* _Directions_
Without the pictures, set down the records below word for word.

* _Data extract_
********************
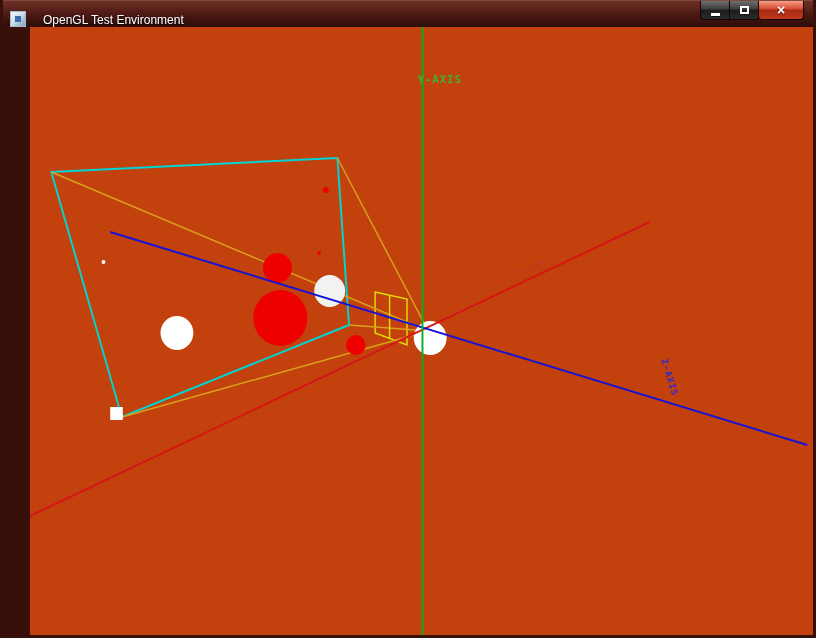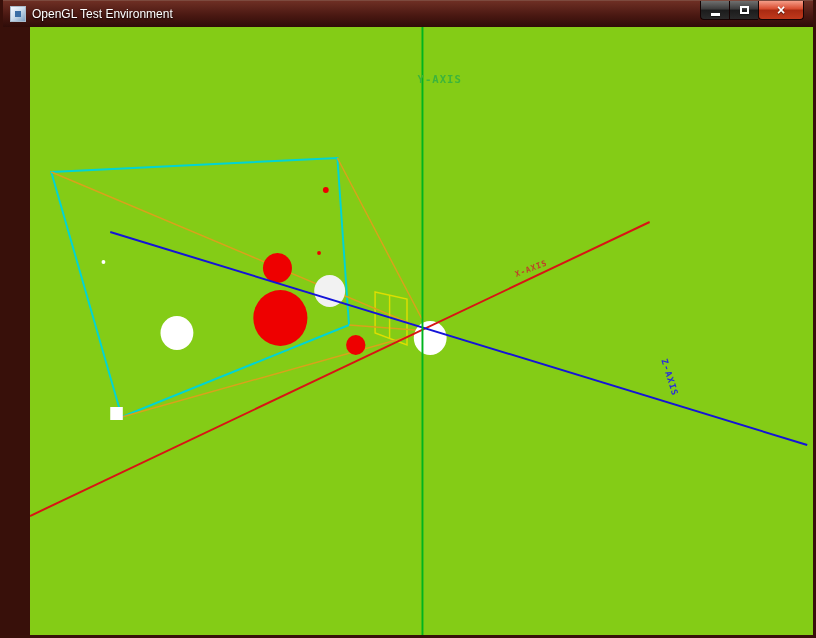--- a/index.html
+++ b/index.html
@@ -3,24 +3,24 @@
 <meta charset="utf-8">
 <style>
   html,body{margin:0;padding:0;background:#000;}
   body{width:816px;height:638px;overflow:hidden;font-family:"Liberation Sans",sans-serif;}
   .window{
     width:816px;height:638px;box-sizing:border-box;display:flex;flex-direction:column;
     border-left:3px solid #38100a;border-right:3px solid #38100a;border-bottom:3px solid #38100a;
     background:#38100a;
   }
   .titlebar{
-    height:27px;flex:0 0 27px;display:flex;align-items:center;position:relative;
+    height:27px;flex:0 0 27px;display:flex;align-items:flex-end;position:relative;
     padding-left:7px;
     background:linear-gradient(to bottom,#6e2f24 0%,#4a1812 55%,#2e0c08 100%);
-    border-top:1px solid #7c4a3e;box-sizing:border-box;
+    border-top:1px solid #7c4a3e;box-sizing:border-box;gap:11px;
   }
   .app-icon{
     width:16px;height:16px;flex:0 0 16px;border:1px solid #aabccc;box-sizing:border-box;
     background:linear-gradient(135deg,#f4f8ff 0%,#cfe0ee 45%,#7d9fc0 100%);
   }
   .app-icon-inner{width:6px;height:6px;margin:4px;background:#3a6ea5;}
   .title{
     color:#ffffff;font-size:12px;margin-left:6px;flex:1;white-space:nowrap;
     text-shadow:0 1px 2px #000;
   }
@@ -35,21 +35,21 @@
   }
   .btn.min{border-radius:0 0 0 4px;border-right:none;}
   .btn.max{border-right:none;}
   .btn.close{
     width:46px;border-radius:0 0 4px 4px;
     background:linear-gradient(to bottom,#f59d88 0%,#d7492d 45%,#a82a12 50%,#c0391c 100%);
   }
   .min-glyph{width:9px;height:3px;background:#ffffff;margin-top:9px;box-shadow:0 1px 1px #00000088;}
   .max-glyph{width:9px;height:8px;border:2px solid #ffffff;box-sizing:border-box;box-shadow:0 1px 1px #00000066;}
   .close-glyph{color:#ffffff;font-size:14px;font-weight:bold;line-height:17px;text-shadow:0 1px 1px #00000099;}
-  .viewport{flex:1 1 auto;background:#84cc16;position:relative;overflow:hidden;margin-left:27px;}
+  .viewport{flex:1 1 auto;background:#c2410c;position:relative;overflow:hidden;margin-left:27px;}
   .viewport svg{display:block;width:100%;height:100%;}
 </style>
 </head>
 <body>
 
 <div class="window">
 
   <div class="titlebar">
     <div class="app-icon">
       <div class="app-icon-inner"></div>

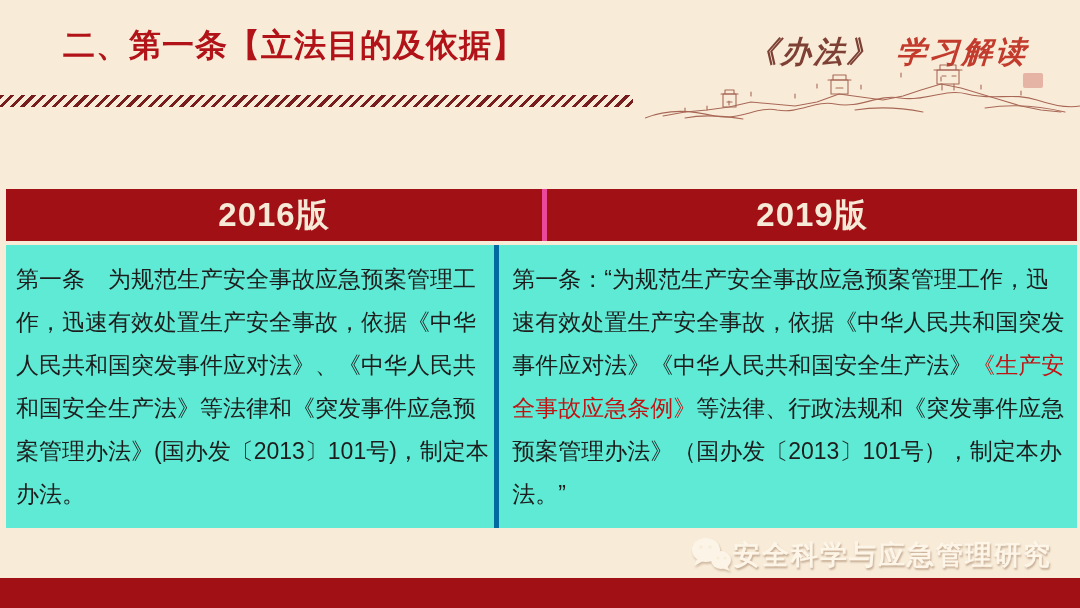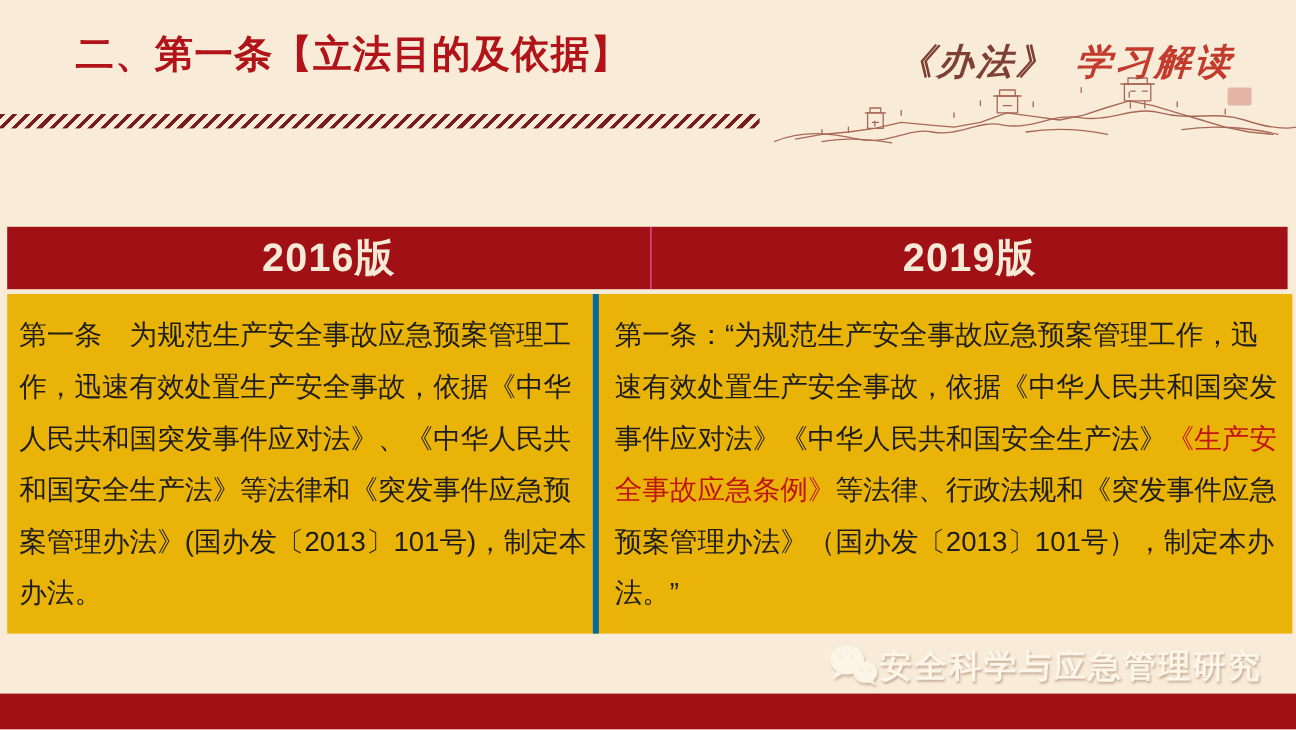--- a/index.html
+++ b/index.html
@@ -37,24 +37,24 @@
 
   
   .cmp-table{position:absolute;left:6px;top:189px;width:1071px}
   .thead{display:flex;margin-bottom:4px}
   .th{
     background:#a01015;color:#f6ead6;
     height:52px;display:flex;align-items:center;justify-content:center;
     font-size:33px;font-weight:700;letter-spacing:1px;
   }
   .th.left{width:536px}
-  .th.right{width:530px;border-left:1px solid #ec4899}
+  .th.right{width:530px;border-left:5px solid #ec4899}
   .tbody{display:flex}
   .td{
-    background:#eab308;color:#1d1d1d;
+    background:#5eead4;color:#1d1d1d;
     font-size:23px;line-height:43px;
     box-sizing:border-box;min-height:273px;
     padding:13px 5px 12px 10px;
   }
   .td.left{width:536px}
   .td.right{width:639px;border-left:5px solid #0369a1;padding-left:13px;padding-right:8px}
   .hl{color:#c01414}
 
   
   .footer{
********************
* _Answer to the exercise_
--- a/index.html
+++ b/index.html
@@ -3,24 +3,24 @@
 <meta charset="utf-8">
 <style>
   html,body{margin:0;padding:0;background:#000;}
   body{width:816px;height:638px;overflow:hidden;font-family:"Liberation Sans",sans-serif;}
   .window{
     width:816px;height:638px;box-sizing:border-box;display:flex;flex-direction:column;
     border-left:3px solid #38100a;border-right:3px solid #38100a;border-bottom:3px solid #38100a;
     background:#38100a;
   }
   .titlebar{
-    height:27px;flex:0 0 27px;display:flex;align-items:center;position:relative;
+    height:27px;flex:0 0 27px;display:flex;align-items:flex-end;position:relative;
     padding-left:7px;
     background:linear-gradient(to bottom,#6e2f24 0%,#4a1812 55%,#2e0c08 100%);
-    border-top:1px solid #7c4a3e;box-sizing:border-box;
+    border-top:1px solid #7c4a3e;box-sizing:border-box;gap:11px;
   }
   .app-icon{
     width:16px;height:16px;flex:0 0 16px;border:1px solid #aabccc;box-sizing:border-box;
     background:linear-gradient(135deg,#f4f8ff 0%,#cfe0ee 45%,#7d9fc0 100%);
   }
   .app-icon-inner{width:6px;height:6px;margin:4px;background:#3a6ea5;}
   .title{
     color:#ffffff;font-size:12px;margin-left:6px;flex:1;white-space:nowrap;
     text-shadow:0 1px 2px #000;
   }
@@ -35,21 +35,21 @@
   }
   .btn.min{border-radius:0 0 0 4px;border-right:none;}
   .btn.max{border-right:none;}
   .btn.close{
     width:46px;border-radius:0 0 4px 4px;
     background:linear-gradient(to bottom,#f59d88 0%,#d7492d 45%,#a82a12 50%,#c0391c 100%);
   }
   .min-glyph{width:9px;height:3px;background:#ffffff;margin-top:9px;box-shadow:0 1px 1px #00000088;}
   .max-glyph{width:9px;height:8px;border:2px solid #ffffff;box-sizing:border-box;box-shadow:0 1px 1px #00000066;}
   .close-glyph{color:#ffffff;font-size:14px;font-weight:bold;line-height:17px;text-shadow:0 1px 1px #00000099;}
-  .viewport{flex:1 1 auto;background:#84cc16;position:relative;overflow:hidden;margin-left:27px;}
+  .viewport{flex:1 1 auto;background:#c2410c;position:relative;overflow:hidden;margin-left:27px;}
   .viewport svg{display:block;width:100%;height:100%;}
 </style>
 </head>
 <body>
 
 <div class="window">
 
   <div class="titlebar">
     <div class="app-icon">
       <div class="app-icon-inner"></div>

--- a/index.html
+++ b/index.html
@@ -37,24 +37,24 @@
 
   
   .cmp-table{position:absolute;left:6px;top:189px;width:1071px}
   .thead{display:flex;margin-bottom:4px}
   .th{
     background:#a01015;color:#f6ead6;
     height:52px;display:flex;align-items:center;justify-content:center;
     font-size:33px;font-weight:700;letter-spacing:1px;
   }
   .th.left{width:536px}
-  .th.right{width:530px;border-left:1px solid #ec4899}
+  .th.right{width:530px;border-left:5px solid #ec4899}
   .tbody{display:flex}
   .td{
-    background:#eab308;color:#1d1d1d;
+    background:#5eead4;color:#1d1d1d;
     font-size:23px;line-height:43px;
     box-sizing:border-box;min-height:273px;
     padding:13px 5px 12px 10px;
   }
   .td.left{width:536px}
   .td.right{width:639px;border-left:5px solid #0369a1;padding-left:13px;padding-right:8px}
   .hl{color:#c01414}
 
   
   .footer{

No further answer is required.